The answer consists of one number: how many lines of the data below include the string "Views".

(Beginning of Source material)

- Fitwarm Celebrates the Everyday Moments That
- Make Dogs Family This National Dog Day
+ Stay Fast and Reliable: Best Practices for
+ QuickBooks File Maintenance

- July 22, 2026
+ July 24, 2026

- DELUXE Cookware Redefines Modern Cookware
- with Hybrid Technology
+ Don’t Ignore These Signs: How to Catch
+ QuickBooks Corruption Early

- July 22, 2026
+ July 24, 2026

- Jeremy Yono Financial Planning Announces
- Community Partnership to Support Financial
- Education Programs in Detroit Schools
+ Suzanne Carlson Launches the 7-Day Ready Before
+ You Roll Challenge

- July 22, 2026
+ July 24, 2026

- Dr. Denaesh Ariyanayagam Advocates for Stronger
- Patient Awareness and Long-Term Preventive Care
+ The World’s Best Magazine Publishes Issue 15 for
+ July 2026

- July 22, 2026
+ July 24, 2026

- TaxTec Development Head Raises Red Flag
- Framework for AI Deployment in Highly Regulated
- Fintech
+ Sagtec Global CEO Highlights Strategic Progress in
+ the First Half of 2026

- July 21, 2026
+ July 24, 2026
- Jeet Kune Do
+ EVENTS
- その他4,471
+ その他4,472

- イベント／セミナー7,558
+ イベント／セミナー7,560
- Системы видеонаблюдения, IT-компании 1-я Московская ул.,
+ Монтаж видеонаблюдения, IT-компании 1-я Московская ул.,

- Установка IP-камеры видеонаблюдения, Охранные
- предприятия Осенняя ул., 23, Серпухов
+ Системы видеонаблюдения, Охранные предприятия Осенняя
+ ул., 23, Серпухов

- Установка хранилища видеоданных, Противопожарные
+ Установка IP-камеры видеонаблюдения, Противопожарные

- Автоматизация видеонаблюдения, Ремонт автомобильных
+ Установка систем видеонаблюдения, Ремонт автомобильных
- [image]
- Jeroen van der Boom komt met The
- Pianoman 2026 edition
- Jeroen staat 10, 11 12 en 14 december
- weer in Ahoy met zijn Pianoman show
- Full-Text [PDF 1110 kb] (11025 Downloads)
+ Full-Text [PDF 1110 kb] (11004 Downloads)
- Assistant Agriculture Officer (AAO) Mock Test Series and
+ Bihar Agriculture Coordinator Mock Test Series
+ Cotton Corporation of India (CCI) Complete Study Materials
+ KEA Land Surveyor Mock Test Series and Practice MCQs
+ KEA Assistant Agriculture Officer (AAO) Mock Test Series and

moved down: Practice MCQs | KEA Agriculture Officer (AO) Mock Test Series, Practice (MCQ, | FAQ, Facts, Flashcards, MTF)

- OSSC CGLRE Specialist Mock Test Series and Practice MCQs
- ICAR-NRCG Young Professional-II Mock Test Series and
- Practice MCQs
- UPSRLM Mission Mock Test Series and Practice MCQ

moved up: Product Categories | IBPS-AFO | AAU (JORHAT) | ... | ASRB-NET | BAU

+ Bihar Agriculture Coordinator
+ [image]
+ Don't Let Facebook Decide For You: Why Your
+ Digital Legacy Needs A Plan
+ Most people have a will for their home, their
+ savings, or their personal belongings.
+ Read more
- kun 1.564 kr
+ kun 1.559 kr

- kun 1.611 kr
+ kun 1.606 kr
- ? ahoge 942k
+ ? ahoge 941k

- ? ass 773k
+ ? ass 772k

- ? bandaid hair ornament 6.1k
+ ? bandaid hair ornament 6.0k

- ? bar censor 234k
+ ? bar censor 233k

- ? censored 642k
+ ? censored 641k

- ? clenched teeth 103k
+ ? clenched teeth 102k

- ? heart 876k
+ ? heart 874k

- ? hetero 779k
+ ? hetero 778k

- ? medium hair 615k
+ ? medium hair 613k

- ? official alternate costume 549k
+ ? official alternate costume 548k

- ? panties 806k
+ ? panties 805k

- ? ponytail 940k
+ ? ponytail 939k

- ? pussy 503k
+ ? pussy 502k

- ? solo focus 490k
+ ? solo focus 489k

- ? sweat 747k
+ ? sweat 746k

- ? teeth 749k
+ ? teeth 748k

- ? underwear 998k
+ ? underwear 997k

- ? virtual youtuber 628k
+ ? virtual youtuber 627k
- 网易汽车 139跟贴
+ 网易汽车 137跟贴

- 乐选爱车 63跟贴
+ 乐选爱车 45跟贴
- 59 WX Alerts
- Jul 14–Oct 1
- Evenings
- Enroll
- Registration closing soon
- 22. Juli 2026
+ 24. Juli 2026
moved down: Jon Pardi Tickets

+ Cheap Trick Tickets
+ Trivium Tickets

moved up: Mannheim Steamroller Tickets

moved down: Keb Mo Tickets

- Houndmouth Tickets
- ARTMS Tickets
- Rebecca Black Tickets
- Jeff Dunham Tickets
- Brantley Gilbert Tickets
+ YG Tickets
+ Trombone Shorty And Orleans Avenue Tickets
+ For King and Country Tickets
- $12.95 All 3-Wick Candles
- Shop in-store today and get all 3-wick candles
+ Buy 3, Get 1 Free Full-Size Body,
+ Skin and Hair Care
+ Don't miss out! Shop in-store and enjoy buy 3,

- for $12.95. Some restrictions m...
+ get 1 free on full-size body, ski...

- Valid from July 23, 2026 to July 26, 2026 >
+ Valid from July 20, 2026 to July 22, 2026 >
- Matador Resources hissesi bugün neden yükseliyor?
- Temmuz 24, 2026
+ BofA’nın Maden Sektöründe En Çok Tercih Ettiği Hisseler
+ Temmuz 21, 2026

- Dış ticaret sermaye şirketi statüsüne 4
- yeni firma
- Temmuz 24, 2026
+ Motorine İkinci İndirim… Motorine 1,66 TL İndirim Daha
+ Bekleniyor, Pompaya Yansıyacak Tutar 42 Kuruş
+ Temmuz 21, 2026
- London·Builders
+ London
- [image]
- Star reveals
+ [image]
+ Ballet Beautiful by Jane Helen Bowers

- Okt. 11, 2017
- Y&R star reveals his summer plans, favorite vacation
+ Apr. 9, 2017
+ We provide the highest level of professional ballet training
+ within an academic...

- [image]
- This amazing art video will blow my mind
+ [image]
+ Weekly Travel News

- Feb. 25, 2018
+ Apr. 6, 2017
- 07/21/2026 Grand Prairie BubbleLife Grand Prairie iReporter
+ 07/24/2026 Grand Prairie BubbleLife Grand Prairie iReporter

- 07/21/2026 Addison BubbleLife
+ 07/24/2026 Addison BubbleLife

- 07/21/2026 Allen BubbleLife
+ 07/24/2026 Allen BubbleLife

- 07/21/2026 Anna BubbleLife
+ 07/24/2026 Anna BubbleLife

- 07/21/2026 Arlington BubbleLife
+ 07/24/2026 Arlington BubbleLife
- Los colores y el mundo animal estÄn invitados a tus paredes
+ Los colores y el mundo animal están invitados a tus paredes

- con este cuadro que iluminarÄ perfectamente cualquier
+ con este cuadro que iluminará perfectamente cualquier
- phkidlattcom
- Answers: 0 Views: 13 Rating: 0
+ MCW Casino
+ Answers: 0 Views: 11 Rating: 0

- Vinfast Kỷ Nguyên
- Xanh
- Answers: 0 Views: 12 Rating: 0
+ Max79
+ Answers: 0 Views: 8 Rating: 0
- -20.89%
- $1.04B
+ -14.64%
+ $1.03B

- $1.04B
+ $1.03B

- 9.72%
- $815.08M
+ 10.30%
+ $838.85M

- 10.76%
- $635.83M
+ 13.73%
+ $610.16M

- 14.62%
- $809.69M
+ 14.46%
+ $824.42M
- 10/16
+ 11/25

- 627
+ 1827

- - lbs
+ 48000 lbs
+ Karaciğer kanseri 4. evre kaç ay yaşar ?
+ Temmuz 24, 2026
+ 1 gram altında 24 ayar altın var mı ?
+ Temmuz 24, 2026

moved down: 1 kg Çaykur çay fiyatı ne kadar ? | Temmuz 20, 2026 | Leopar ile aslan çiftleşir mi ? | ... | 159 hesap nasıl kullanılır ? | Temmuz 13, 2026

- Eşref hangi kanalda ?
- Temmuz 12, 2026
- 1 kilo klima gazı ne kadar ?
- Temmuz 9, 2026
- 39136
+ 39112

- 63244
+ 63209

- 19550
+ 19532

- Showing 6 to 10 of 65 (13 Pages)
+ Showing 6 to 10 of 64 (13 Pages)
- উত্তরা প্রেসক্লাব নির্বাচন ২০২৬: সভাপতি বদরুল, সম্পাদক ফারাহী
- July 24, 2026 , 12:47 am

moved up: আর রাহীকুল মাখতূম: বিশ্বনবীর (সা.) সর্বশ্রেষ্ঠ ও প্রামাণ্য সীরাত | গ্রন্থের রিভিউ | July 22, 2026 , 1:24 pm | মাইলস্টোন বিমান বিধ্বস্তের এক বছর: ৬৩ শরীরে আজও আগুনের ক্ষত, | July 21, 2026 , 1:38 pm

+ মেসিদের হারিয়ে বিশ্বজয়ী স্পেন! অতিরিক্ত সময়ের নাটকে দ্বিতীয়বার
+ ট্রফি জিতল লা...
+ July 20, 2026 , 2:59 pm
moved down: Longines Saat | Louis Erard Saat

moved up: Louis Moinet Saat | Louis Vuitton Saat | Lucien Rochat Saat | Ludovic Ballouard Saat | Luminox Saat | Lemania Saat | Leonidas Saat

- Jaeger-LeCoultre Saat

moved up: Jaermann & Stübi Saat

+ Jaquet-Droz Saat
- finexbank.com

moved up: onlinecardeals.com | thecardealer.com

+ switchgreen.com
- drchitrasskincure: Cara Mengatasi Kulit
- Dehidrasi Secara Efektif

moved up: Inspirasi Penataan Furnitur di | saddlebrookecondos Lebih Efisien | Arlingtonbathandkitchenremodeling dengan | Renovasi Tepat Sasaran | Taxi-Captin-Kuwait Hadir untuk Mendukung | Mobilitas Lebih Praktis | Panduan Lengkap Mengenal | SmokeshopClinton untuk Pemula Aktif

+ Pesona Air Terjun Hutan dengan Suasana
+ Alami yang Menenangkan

(End of Source material)

Exercise answer:
4